[Stored data entries]
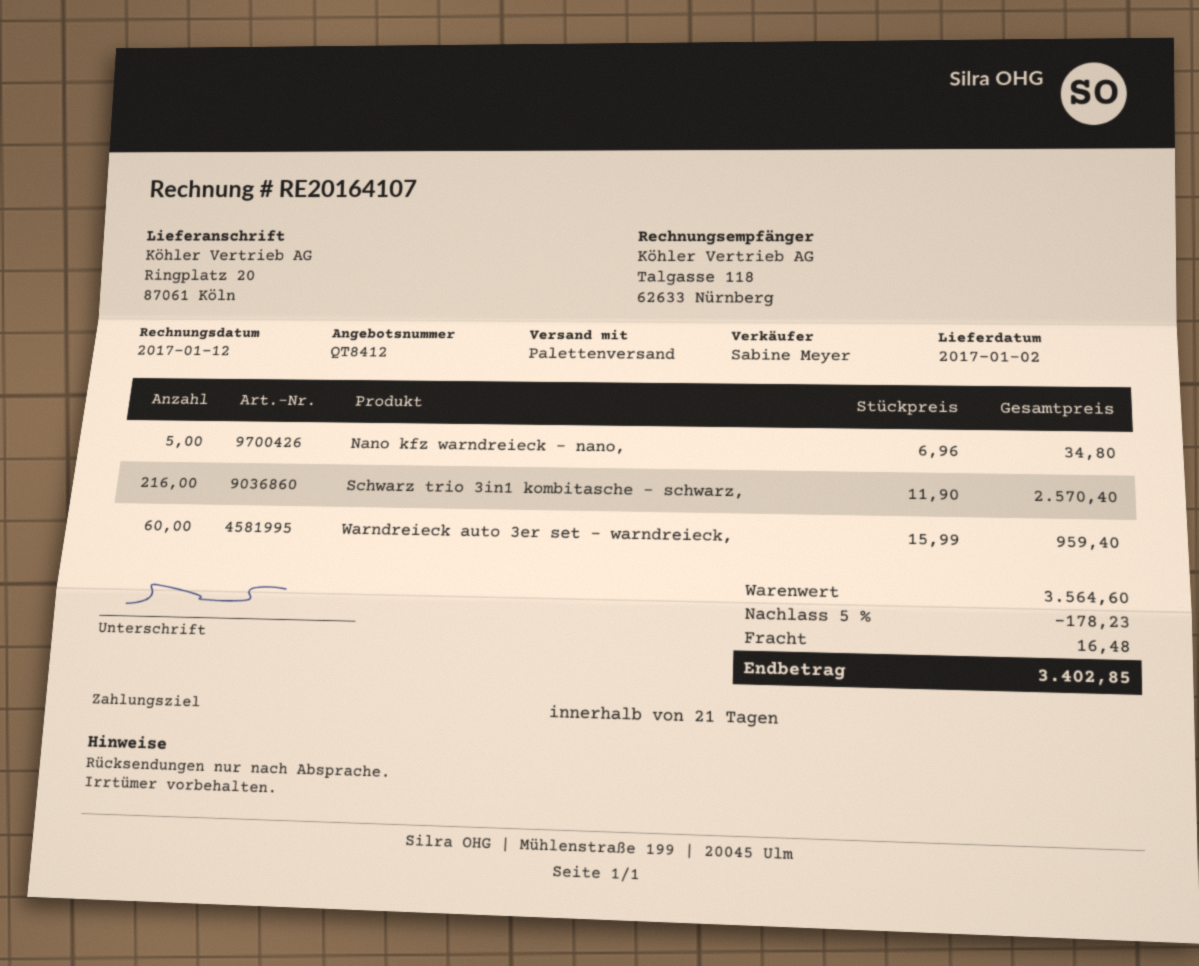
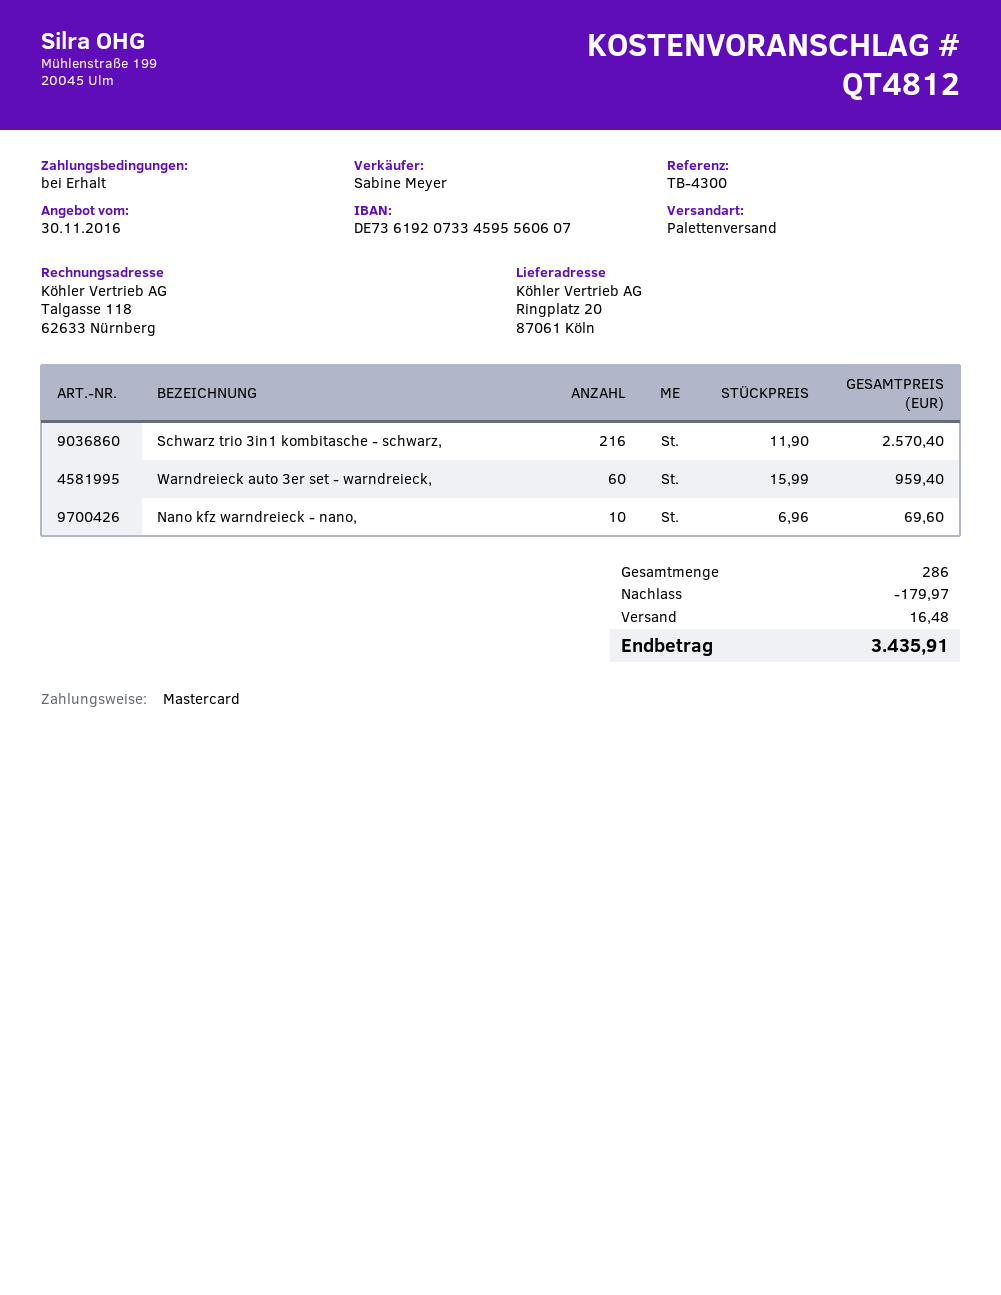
quote number: QT8412 -> QT4812
payment terms: 21 days -> on receipt
Nano kfz warndreieck - nano,: 5 x 6.96 = 34.80 -> 10 x 6.96 = 69.60
discount: 178.23 -> 179.97
total: 3402.85 -> 3435.91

Your objective: The records above, copied word for word without the pictures, are what should be output.

Your solution:
quote number: QT8412 -> QT4812
payment terms: 21 days -> on receipt
Nano kfz warndreieck - nano,: 5 x 6.96 = 34.80 -> 10 x 6.96 = 69.60
discount: 178.23 -> 179.97
total: 3402.85 -> 3435.91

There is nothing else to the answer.